Only one stretch of the data should be retyped: the lines from the line containing "2023-02-23: -0.641 -> -0.95" through the line containing "2015-Q2: none -> -947". Keep pictures out of it.

EXERCISE DATA:
┄┄┄┄┄┄┄┄┄┄
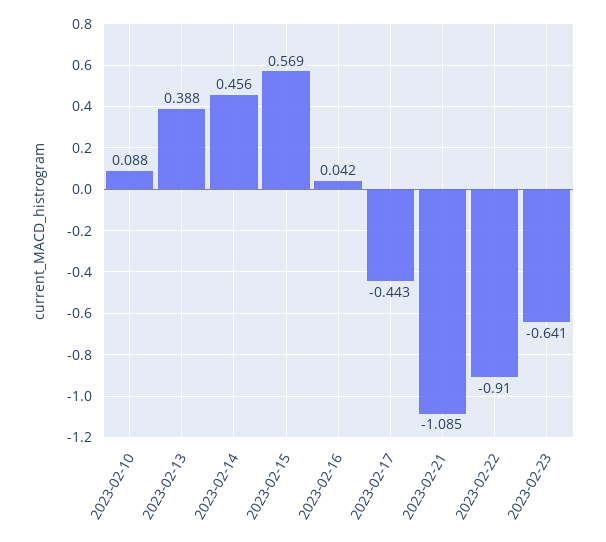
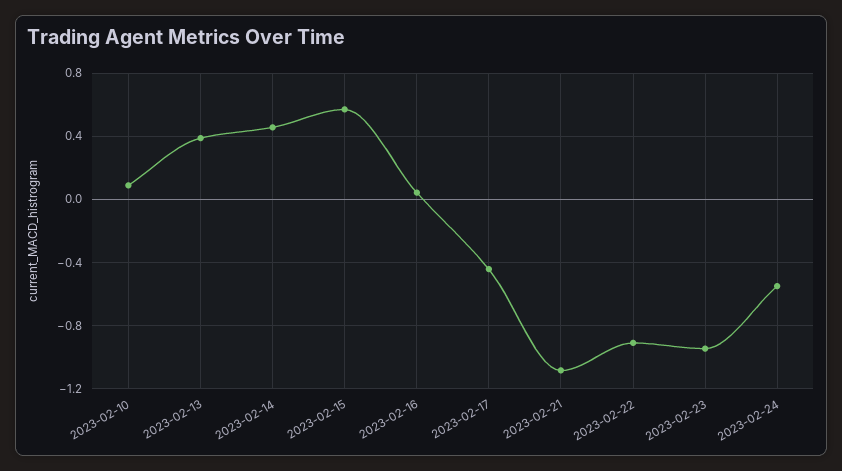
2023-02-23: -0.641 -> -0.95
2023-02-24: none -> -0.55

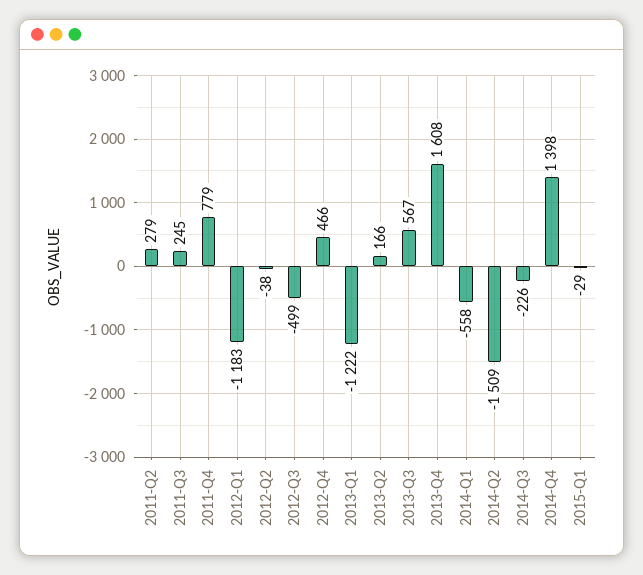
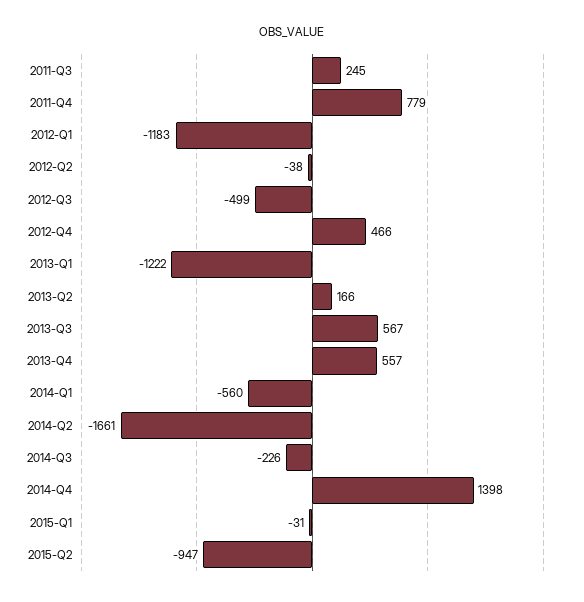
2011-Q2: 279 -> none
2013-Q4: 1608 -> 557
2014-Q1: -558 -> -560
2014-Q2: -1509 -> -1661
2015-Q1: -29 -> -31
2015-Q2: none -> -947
┄┄┄┄┄┄┄┄┄┄
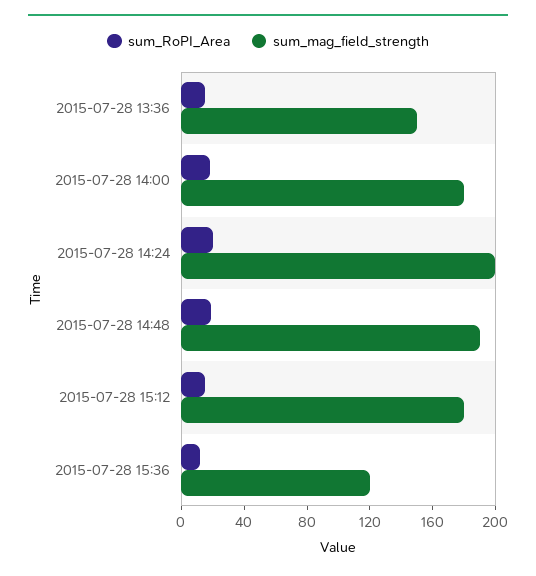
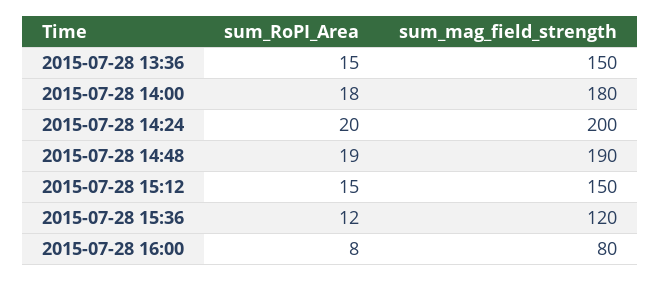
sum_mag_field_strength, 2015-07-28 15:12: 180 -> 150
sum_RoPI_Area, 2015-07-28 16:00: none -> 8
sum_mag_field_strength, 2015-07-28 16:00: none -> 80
┄┄┄┄┄┄┄┄┄┄
EXERCISE ANSWER:
2023-02-23: -0.641 -> -0.95
2023-02-24: none -> -0.55

2011-Q2: 279 -> none
2013-Q4: 1608 -> 557
2014-Q1: -558 -> -560
2014-Q2: -1509 -> -1661
2015-Q1: -29 -> -31
2015-Q2: none -> -947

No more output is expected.